[[ SUPPLIED DATA, beginning ]]

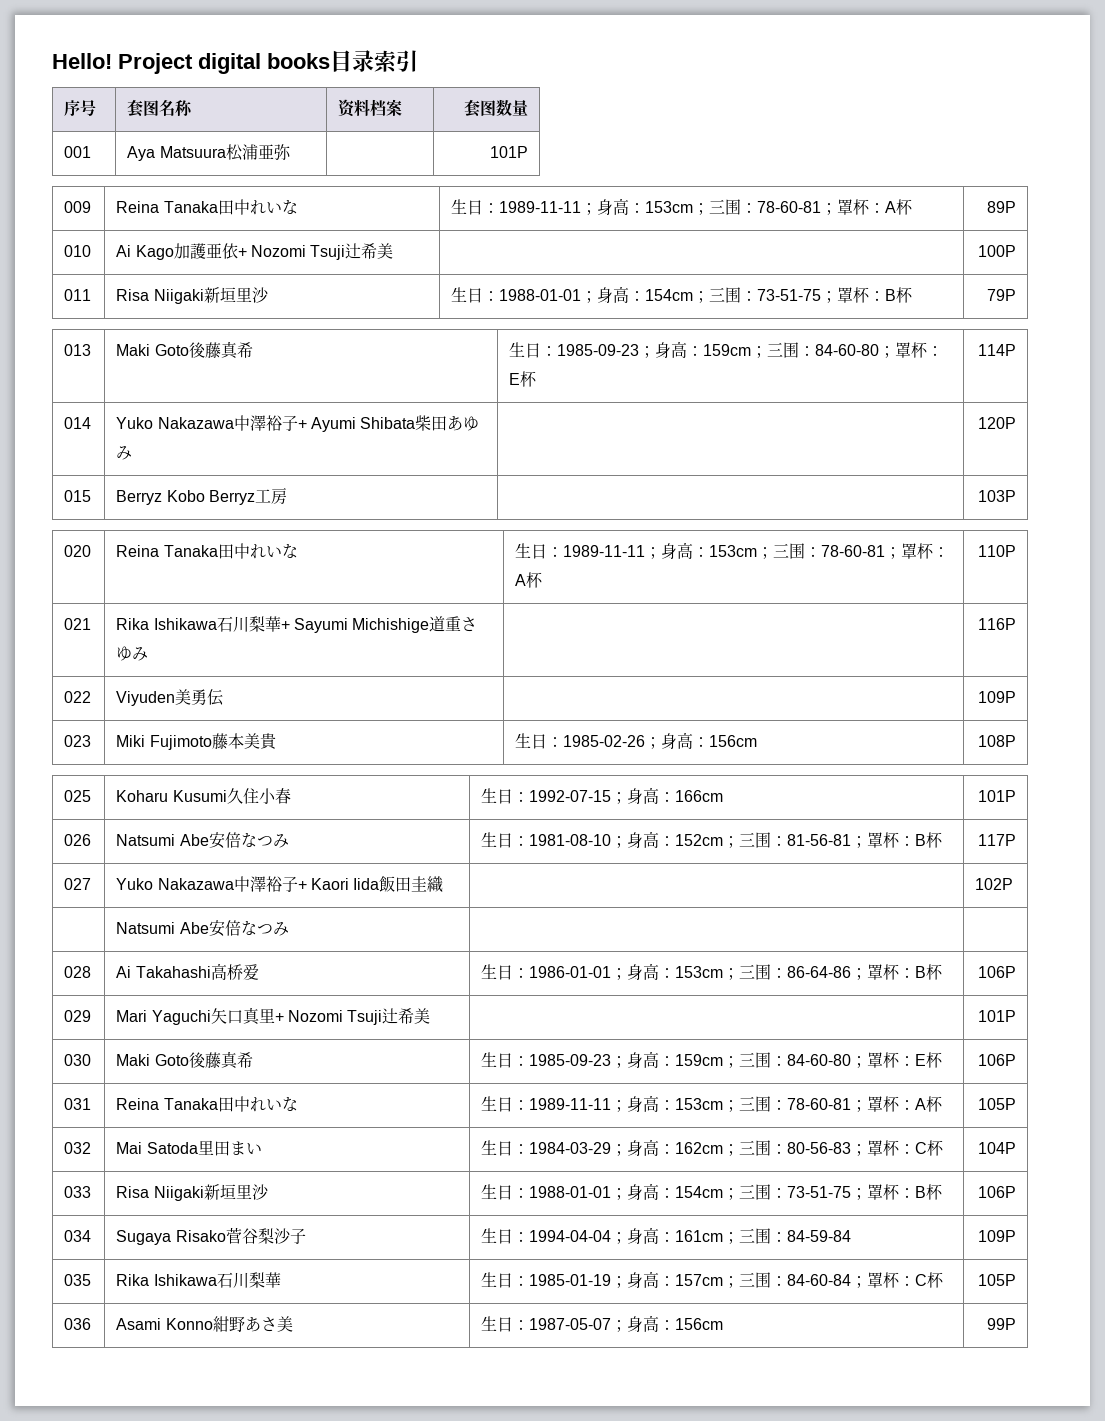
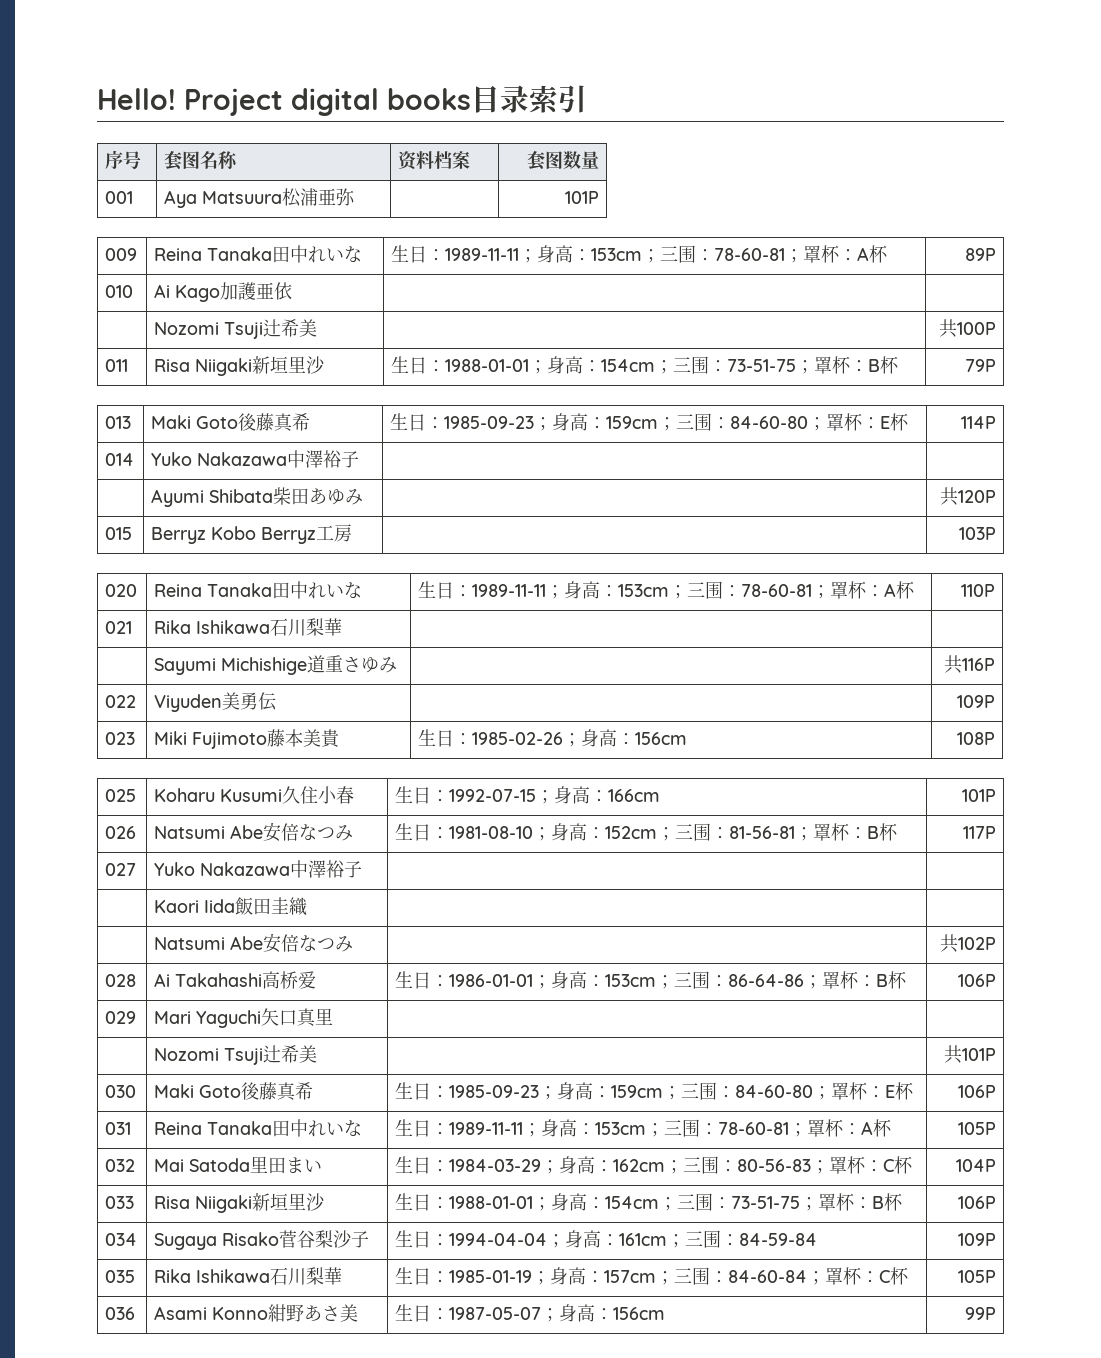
[237,243,394,260] + Nozomi Tsuji辻希美 | | -> [154,319,318,339] [938,319,957,338] | | // | Nozomi Tsuji辻希美 | | 共
[297,420,307,429] + -> (360, 459) | | // |
(133, 453) none -> [939,487,958,506] 共
[280,621,290,630] + -> (343, 627) | | // |
(149, 654) none -> [943,655,962,674] 共
[297,881,307,890] + -> (363, 869) | | // |
[975,878,1014,890] 102P -> (308, 906) none
(289, 929) none -> [939,934,996,953] 共102P
[274,1008,431,1025] + Nozomi Tsuji辻希美 | | -> [154,1045,318,1065] [943,1045,962,1064] | | // | Nozomi Tsuji辻希美 | | 共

[[ SUPPLIED DATA, end ]]

TASK BRIEF>
The lines wanted are those from the one with "(149, 654) none -> [943,655,962,674] 共" through the last line of the records, repeated exactly and with both ends included.

WRITTEN RESPONSE>
(149, 654) none -> [943,655,962,674] 共
[297,881,307,890] + -> (363, 869) | | // |
[975,878,1014,890] 102P -> (308, 906) none
(289, 929) none -> [939,934,996,953] 共102P
[274,1008,431,1025] + Nozomi Tsuji辻希美 | | -> [154,1045,318,1065] [943,1045,962,1064] | | // | Nozomi Tsuji辻希美 | | 共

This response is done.